If names are miss spelled or have leading/trailing spaces, they'll show up as a unique name entry "John" and " John " are not the same.

The code will run until it comes across a blank cell in the NAME column.
 
oops, one more note. The important question PHV brought up, about duplicate entries with same date for the same person. This code does not take that into consideration! How ever the sort order leaves the entries is the order in which the row is saved.

One thing you could do is to add a time column (or a "sequence" type column) that way if you have 2 identical dates, the "time" column would be the tie breaker
 
I would sort by name and date as per rustychef but I wouldn't loop - I would progamatically add a formula along the lines of

=if(A2<>A1,"1st Record","Later Record")

copy that down your data set, then copy / paste special values, filter on your new column for "Later Record" and delete all rows in 1 fell swoop - can pretty much guarentee it will be much quicker than looping and deleting

...and as an aside on deleting in a loop, it should ALWAYS be done from the bottom up as otherwise your row index get muddled and rows which should be deleted get missed

Rgds, Geoff

We could learn a lot from crayons. Some are sharp, some are pretty and some are dull. Some have weird names and all are different colours but they all live in the same box.

Please read FAQ222-2244 before you ask a question
 
xlbo:

I originally started out by setting something up like you suggest (I was going to mark older rows with an X then delete all X'd rows) but I had concerns about whether or not it was safe to modify data in other columns in case they contained data.

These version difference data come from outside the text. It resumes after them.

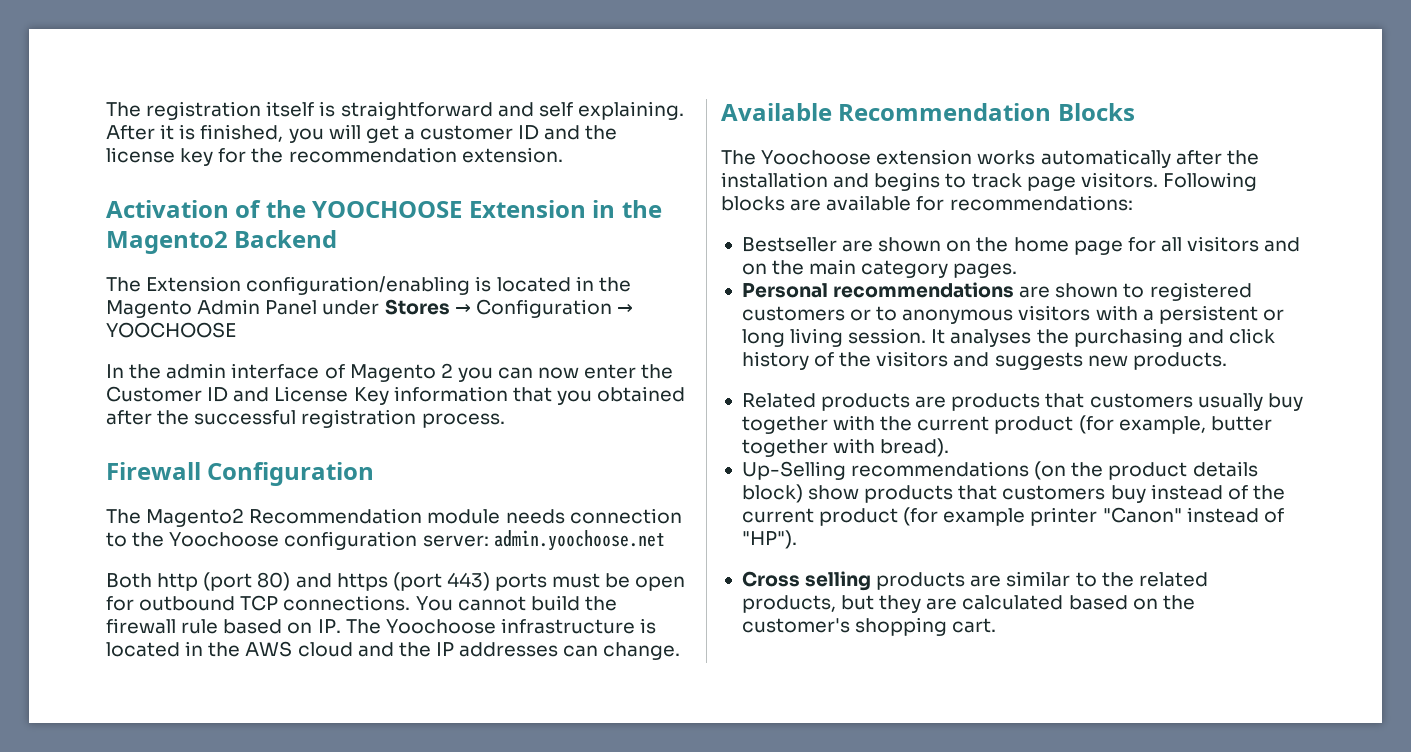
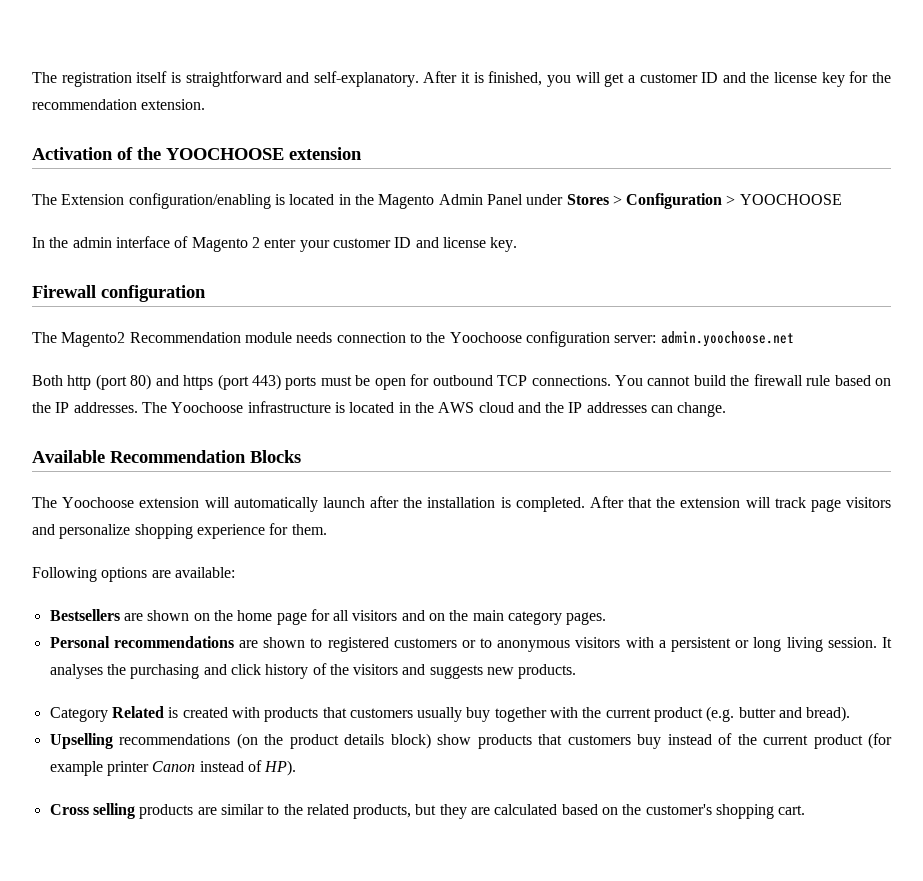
- The registration itself is straightforward and self explaining.
+ The registration itself is straightforward and self-explanatory.
- Activation of the YOOCHOOSE Extension in the Magento2 Backend
+ Activation of the YOOCHOOSE extension
- The Extension configuration/enabling is located in the Magento Admin Panel under Stores → Configuration → YOOCHOOSE
+ The Extension configuration/enabling is located in the Magento Admin Panel under Stores > Configuration > YOOCHOOSE
- In the admin interface of Magento 2 you can now enter the Customer ID and License Key information that you obtained after the successful registration process.
+ In the admin interface of Magento 2 enter your customer ID and license key.
- Firewall Configuration
+ Firewall configuration
- You cannot build the firewall rule based on IP. The Yoochoose infrastructure is located in the AWS cloud and the IP addresses can change.
+ You cannot build the firewall rule based on the IP addresses. The Yoochoose infrastructure is located in the AWS cloud and the IP addresses can change.
- The Yoochoose extension works automatically after the installation and begins to track page visitors. Following blocks are available for recommendations:
- Bestseller are shown on the home page for all visitors and on the main category pages.
+ The Yoochoose extension will automatically launch after the installation is completed. After that the extension will track page visitors and personalize shopping experience for them.
+ Following options are available:
+ Bestsellers are shown on the home page for all visitors and on the main category pages.
- Related products are products that customers usually buy together with the current product (for example, butter together with bread).
+ Category Related is created with products that customers usually buy together with the current product (e.g. butter and bread).
- Up-Selling recommendations (on the product details block) show products that customers buy instead of the current product (for example printer "Canon" instead of "HP").
+ Upselling recommendations (on the product details block) show products that customers buy instead of the current product (for example printer Canon instead of HP).

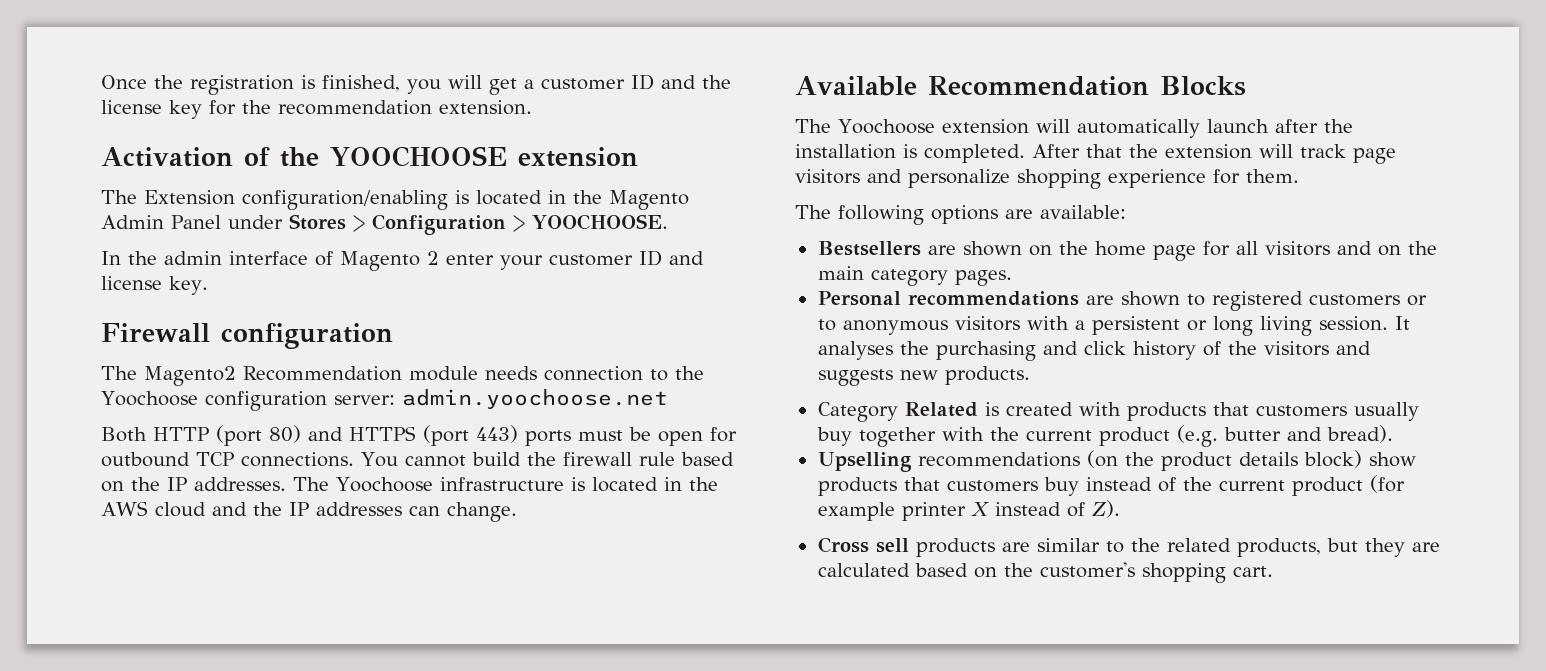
- The registration itself is straightforward and self-explanatory. After it is finished, you will get a customer ID and the license key for the recommendation extension.
+ Once the registration is finished, you will get a customer ID and the license key for the recommendation extension.
- The Extension configuration/enabling is located in the Magento Admin Panel under Stores > Configuration > YOOCHOOSE
+ The Extension configuration/enabling is located in the Magento Admin Panel under Stores > Configuration > YOOCHOOSE.
- Both http (port 80) and https (port 443) ports must be open for outbound TCP connections.
+ Both HTTP (port 80) and HTTPS (port 443) ports must be open for outbound TCP connections.
- Following options are available:
+ The following options are available:
- Upselling recommendations (on the product details block) show products that customers buy instead of the current product (for example printer Canon instead of HP).
+ Upselling recommendations (on the product details block) show products that customers buy instead of the current product (for example printer X instead of Z).
- Cross selling products are similar to the related products, but they are calculated based on the customer's shopping cart.
+ Cross sell products are similar to the related products, but they are calculated based on the customer's shopping cart.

Even then, its additional code to find the empty column (since Im not familiar with the data layout), and inserting is not always an option if they have "hidden" data out at coulumn VI (I've had it happen before)

Your solution would need to check both the A and D columns (name & date) and will leave 2 entries if the dates are identical.

I agree with deleting from the bottom up when using an index/counter so everything doesnt get muddled, but on this solution I wasnt using an index/counter. Instead it loops using a comparison test (loop until the first occurence of an empty cell in column A). It doesnt even move forward using an index/counting, once again that is a comparison test to see if the name changed.

But aside from that you brought up a really good point of spotlighting a comon coding pitfall.